Revision comparison data
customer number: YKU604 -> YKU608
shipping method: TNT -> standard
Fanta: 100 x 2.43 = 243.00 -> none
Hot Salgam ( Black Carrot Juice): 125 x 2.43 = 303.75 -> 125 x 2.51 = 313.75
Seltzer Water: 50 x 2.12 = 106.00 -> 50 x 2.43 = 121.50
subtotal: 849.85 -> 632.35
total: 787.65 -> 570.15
...
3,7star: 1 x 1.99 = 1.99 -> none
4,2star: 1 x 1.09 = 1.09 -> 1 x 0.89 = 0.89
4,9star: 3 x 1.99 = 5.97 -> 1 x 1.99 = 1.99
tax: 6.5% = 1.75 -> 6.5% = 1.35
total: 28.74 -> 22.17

What to do: In the data above, find the line that contains "4,9star: 3 x 1.99 = 5.97 -> 1 x 1.99 = 1.99" and the line that contains "total: 28.74 -> 22.17". Repeat exactly those lines and every line between them, and only those.

Result:
4,9star: 3 x 1.99 = 5.97 -> 1 x 1.99 = 1.99
tax: 6.5% = 1.75 -> 6.5% = 1.35
total: 28.74 -> 22.17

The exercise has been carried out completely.